Although the current estimate “is well below the $20-plus billion sited by other industry sources, is still much higher than our prior estimates,” said TABS president Dr. Kurt Jetta. “The two reasons for this increase are a 20 percent to 25 percent expansion in category sales, as well as an improvement in the way we account for pricing variances in the different channels. We have found, for example, that that average unit pricing in the specialty channels is 50 percent higher than in food/drug/mass.”
Jetta added that market growth was driven almost entirely by category users adding additional product types to their VMS portfolios. “There was no increase in the actual number of buyers in the category vs. 2008,” he explained. “The VMS penetration in the U.S. stands at 67 percent. We see the largest gains in the number of product types purchased per consumer. Several supplement types, like fish oil, acidophilus, and CoQ10 are not only higher-priced than traditional vitamin types, but are [also] now part of the mainstream of consumer buying habits.”
Among other key highlights of the study:
—Walmart is the leading VMS retailer, with 16 percent of sales. The club channel, however, is also close to a 16 percent share of all outlet sales, particularly Costco, which has about a 9 percent share of market
—Traditional channels (food/drug/mass/club/dollar) still control the majority of sales, with about 60 percent of all dollars. While 85 percent of category buyers purchase in these channels, just 35 percent of VMS buyers purchase in alternative channels such as health food stores, nutrition specialty stores or online. Fewer than half of the alternative channel buyers don’t purchase in traditional channels
—Alternative channels have the heaviest shoppers in the category, as they capture the majority of sales from the most active buyers. This buyer group makes up 10 percent of the VMS buyer base, but they account for 33 percent of category sales.

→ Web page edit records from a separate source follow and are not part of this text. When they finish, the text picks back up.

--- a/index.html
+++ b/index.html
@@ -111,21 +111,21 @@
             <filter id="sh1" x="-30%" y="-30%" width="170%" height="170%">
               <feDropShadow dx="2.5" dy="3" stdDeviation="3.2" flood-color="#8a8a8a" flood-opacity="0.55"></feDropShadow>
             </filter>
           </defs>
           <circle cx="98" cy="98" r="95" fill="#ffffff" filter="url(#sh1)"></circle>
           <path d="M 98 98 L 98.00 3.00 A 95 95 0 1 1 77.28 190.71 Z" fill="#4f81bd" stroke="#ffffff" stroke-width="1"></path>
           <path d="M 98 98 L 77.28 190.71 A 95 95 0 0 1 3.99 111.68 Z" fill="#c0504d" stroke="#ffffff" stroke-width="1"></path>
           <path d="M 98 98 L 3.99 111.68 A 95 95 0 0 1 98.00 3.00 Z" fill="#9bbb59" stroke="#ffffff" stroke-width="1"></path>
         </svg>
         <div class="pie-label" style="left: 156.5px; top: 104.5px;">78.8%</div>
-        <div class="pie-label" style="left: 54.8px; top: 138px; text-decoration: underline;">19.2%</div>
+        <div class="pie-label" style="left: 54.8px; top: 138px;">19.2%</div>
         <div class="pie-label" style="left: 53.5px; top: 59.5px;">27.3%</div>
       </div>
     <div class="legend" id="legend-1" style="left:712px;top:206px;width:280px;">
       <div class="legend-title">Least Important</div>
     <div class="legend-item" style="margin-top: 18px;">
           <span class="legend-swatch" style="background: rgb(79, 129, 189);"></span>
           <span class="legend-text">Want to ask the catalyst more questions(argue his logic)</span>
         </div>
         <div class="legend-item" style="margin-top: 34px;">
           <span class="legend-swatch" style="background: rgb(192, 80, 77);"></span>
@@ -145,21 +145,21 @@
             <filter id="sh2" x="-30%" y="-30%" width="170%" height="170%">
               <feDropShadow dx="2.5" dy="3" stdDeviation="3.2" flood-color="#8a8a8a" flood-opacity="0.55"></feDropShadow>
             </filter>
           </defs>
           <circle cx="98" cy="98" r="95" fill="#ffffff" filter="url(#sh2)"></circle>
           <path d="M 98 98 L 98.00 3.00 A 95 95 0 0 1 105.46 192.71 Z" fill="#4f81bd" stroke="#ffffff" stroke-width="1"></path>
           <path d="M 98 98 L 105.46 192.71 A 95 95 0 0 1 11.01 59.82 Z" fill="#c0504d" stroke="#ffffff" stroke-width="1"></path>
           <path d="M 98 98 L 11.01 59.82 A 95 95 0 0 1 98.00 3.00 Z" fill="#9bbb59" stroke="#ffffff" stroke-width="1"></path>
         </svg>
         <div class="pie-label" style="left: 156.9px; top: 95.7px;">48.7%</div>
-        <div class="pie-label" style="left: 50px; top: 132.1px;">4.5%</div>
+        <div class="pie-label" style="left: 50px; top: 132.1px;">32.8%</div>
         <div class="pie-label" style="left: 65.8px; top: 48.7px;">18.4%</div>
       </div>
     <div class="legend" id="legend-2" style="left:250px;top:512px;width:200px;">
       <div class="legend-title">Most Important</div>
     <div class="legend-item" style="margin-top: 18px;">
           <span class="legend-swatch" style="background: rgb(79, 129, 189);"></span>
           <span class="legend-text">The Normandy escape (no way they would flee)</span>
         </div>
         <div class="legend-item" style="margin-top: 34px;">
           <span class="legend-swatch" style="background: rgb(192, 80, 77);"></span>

—The online/catalog channel continues to be a major factor in VMS, with 11 percent of sales, while nutrition specialty stores such as GNC and Vitamin Shoppe account for 12 percent of category sales
—The 20 percent of VMS buyers who shop in both traditional and alternative channels — known as “dual-outlet shoppers” — are the heaviest shoppers, accounting for over 30 percent of VMS sales
“While there certainly seems to be some opportunity for retailers to capture more dollars from the dual-outlet shoppers, there needs to be some recognition of the merchandising differences between traditional and alternative channels,” noted Jetta. “We see dramatic differences in pricing, assortment, promotion and the role of private label in these formats.”
The 2010 TABS Group Vitamin Study was conducted in May among 1,000 representative respondents age 18 to 75 in the TNS panel. The responses were combined with TABS Group’s proprietary modeling capabilities to derive the market size estimates for the vitamin category.